Second hand, but how much am I devaluing it?
Private sales and bargaining may seem accessible, but often create a consumption model that devalues the items. Buyers try to negotiate the price down, sellers often give in just to get rid of items. The price is not mediated by the brand, which must, even when offering discounts and sales, ensure that the value of all the processes and materials involved in producing the garment is preserved.
If second hand platforms offer items still new with tags at a lower price, it sets a precedent of devaluation. The value of a garment is no longer defined by its objective qualities, but only by negotiation dynamics.

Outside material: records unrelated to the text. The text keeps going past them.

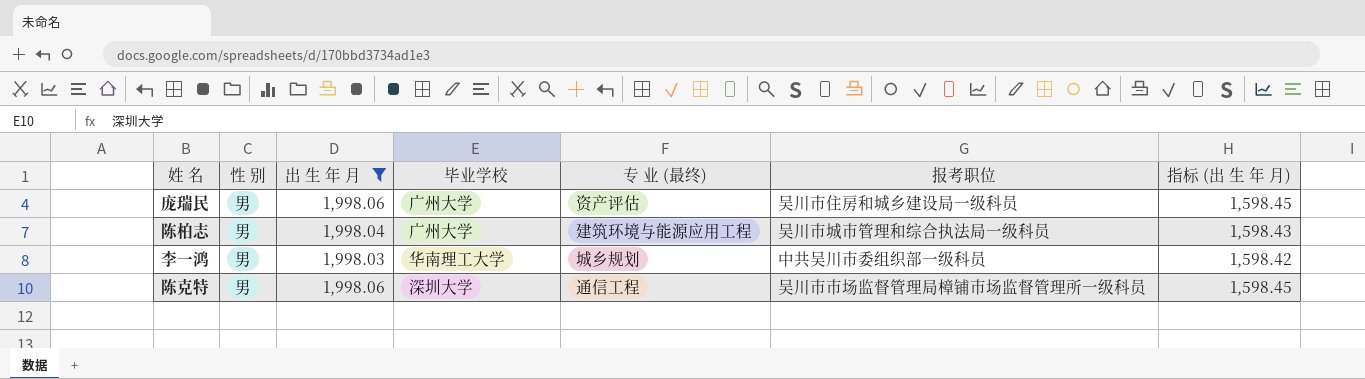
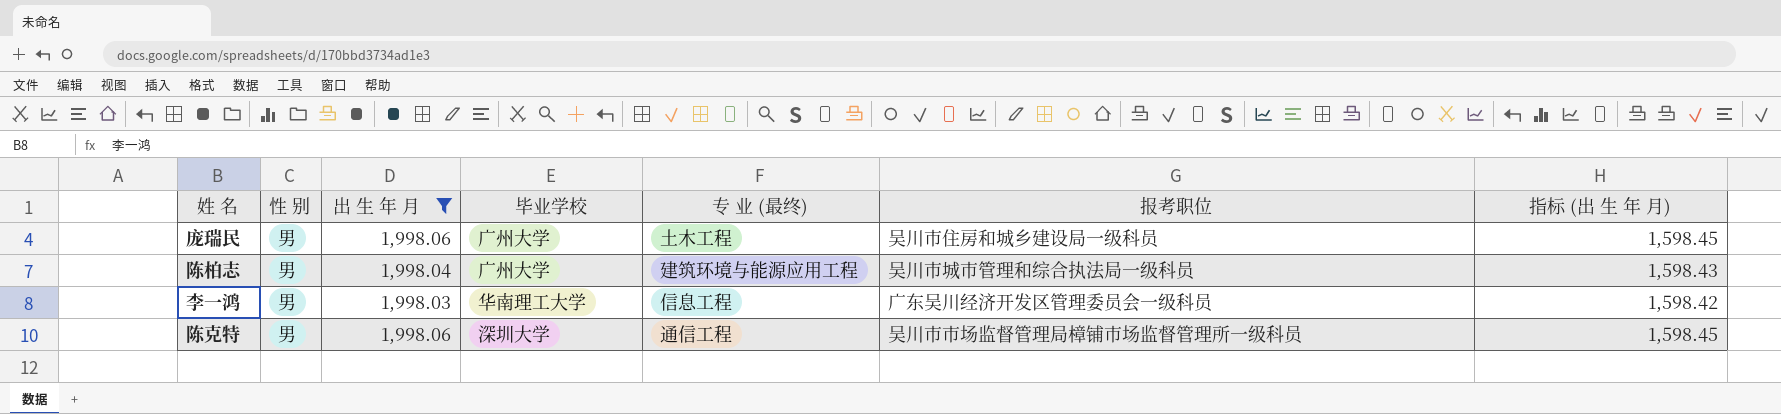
庞瑞民 | 专 业 (最终): 资产评估 -> 土木工程
李一鸿 | 专 业 (最终): 城乡规划 -> 信息工程
李一鸿 | 报考职位: 中共吴川市委组织部一级科员 -> 广东吴川经济开发区管理委员会一级科员

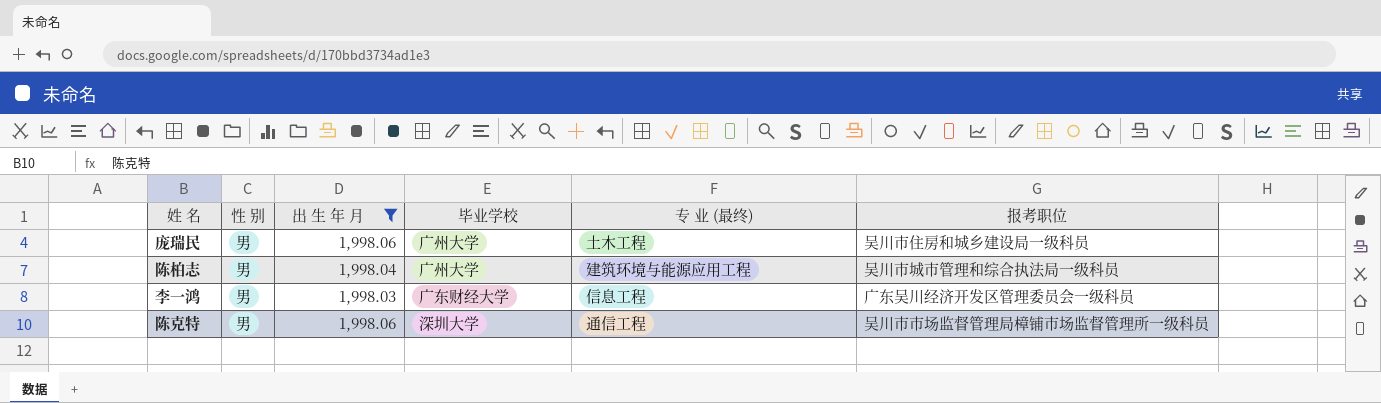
column 指标 (出 生 年 月) | formula: [出 生 年 月] * 0.8 -> none
李一鸿 | 毕业学校: 华南理工大学 -> 广东财经大学

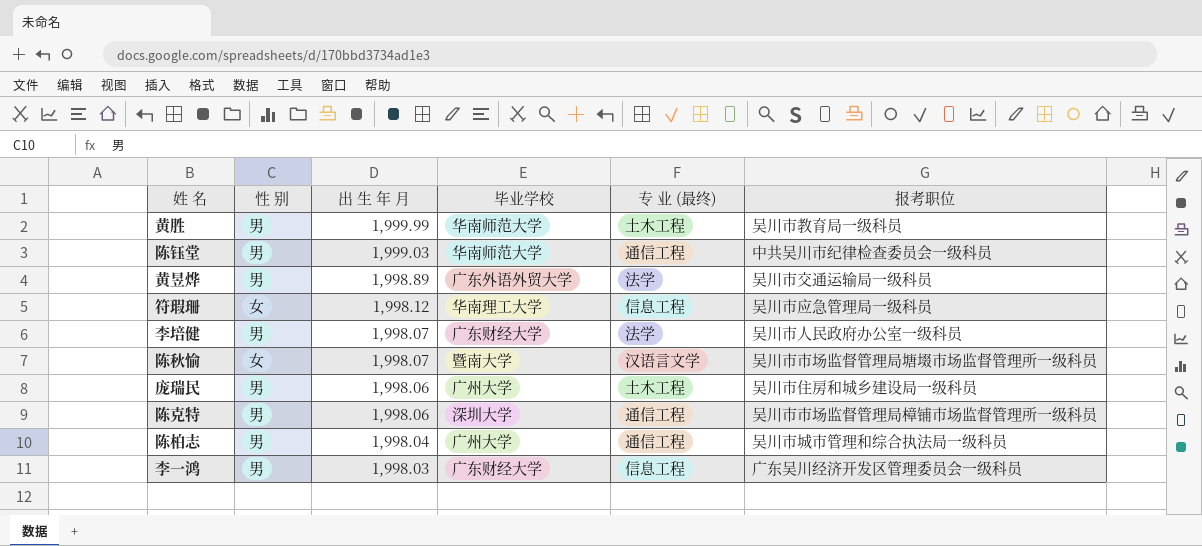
filter: 出 生 年 月 <= 1,998.06 -> none
row order: none -> 出 生 年 月 descending
陈柏志 | 专 业 (最终): 建筑环境与能源应用工程 -> 通信工程

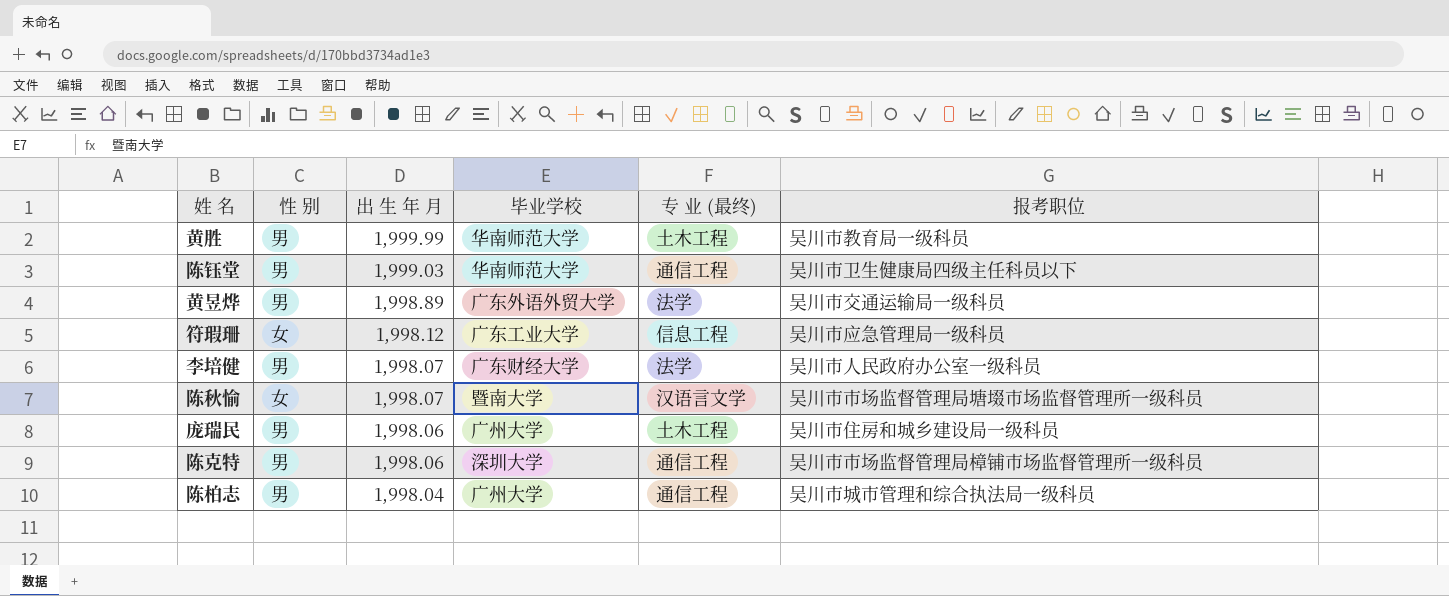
row 李一鸿: 男 | 1,998.03 | 广东财经大学 | 信息工程 | 广东吴川经济开发区管理委员会一级科员 -> none
陈钰堂 | 报考职位: 中共吴川市纪律检查委员会一级科员 -> 吴川市卫生健康局四级主任科员以下
符瑕珊 | 毕业学校: 华南理工大学 -> 广东工业大学

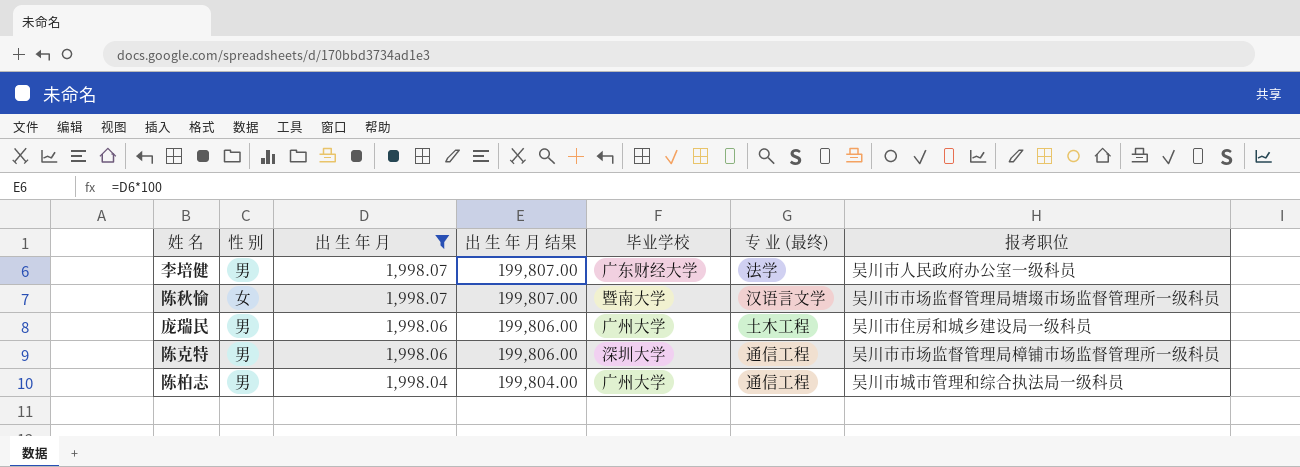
filter: none -> 出 生 年 月 <= 1,998.07
column 出 生 年 月 结果 | formula: none -> [出 生 年 月] * 100

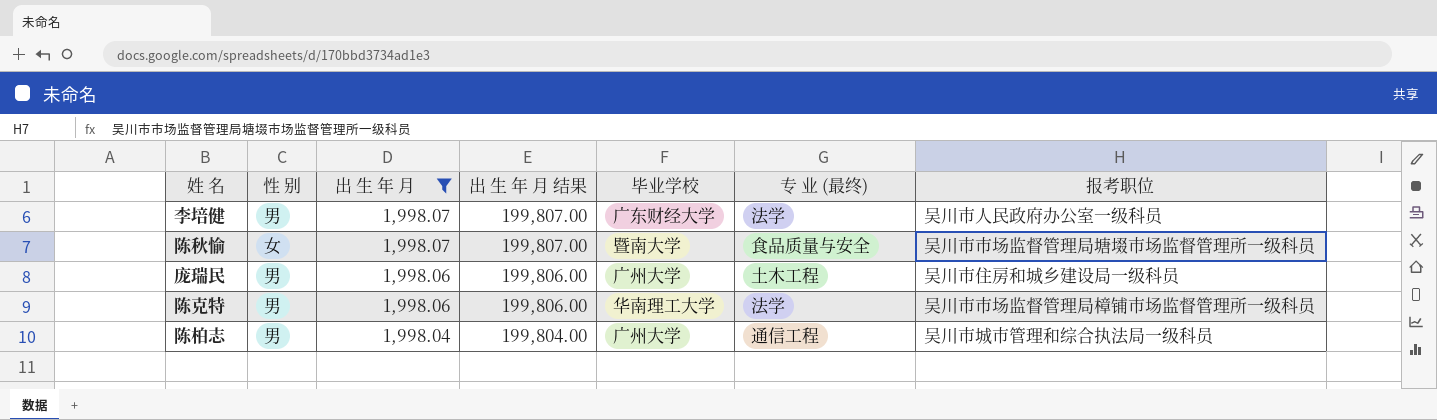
陈秋愉 | 专 业 (最终): 汉语言文学 -> 食品质量与安全
陈克特 | 毕业学校: 深圳大学 -> 华南理工大学
陈克特 | 专 业 (最终): 通信工程 -> 法学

Lowering prices risks eroding the real value of a garment: its materials, labor, and production time.
When price becomes the only criterion, second hand can encourage impulsive consumption instead of responsible shopping. Items perceived as “disposable” are unlikely to be cared for, repaired, or kept long.
These reflections led us to create, like other brands, our own pre-owned clothing platform: Re-Rifò, available at secondhand.rifo-lab.com/it. Here we care for our pre-owned items, evaluate their quality, and ensure the price is fair and accessible, without dropping below the threshold that reflects the garment’s true value, both at birth and in its second life.
Second hand, but how much am I consuming?
The most uncomfortable point: overconsumption remains overconsumption, even in the second hand market. If second hand justifies growing volumes, environmental benefits drop drastically.
A Nature study of over 1,000 US consumers supports the idea that those who buy lots of second hand often buy lots of new items too, showing that consumption patterns add up rather than replace each other.

Conclusion
Sustainability is often not about labels, but about quantity. Buy less, choose better, use longer: this is where second hand truly makes sense, not in the rush to resell.
We must remember that sustainability concerns not only where clothes end up, but also how many we buy, how we use them, and why we purchase them.
If second hand ever made you feel out of control, it probably did. We hope these reflections and questions help guide future purchases.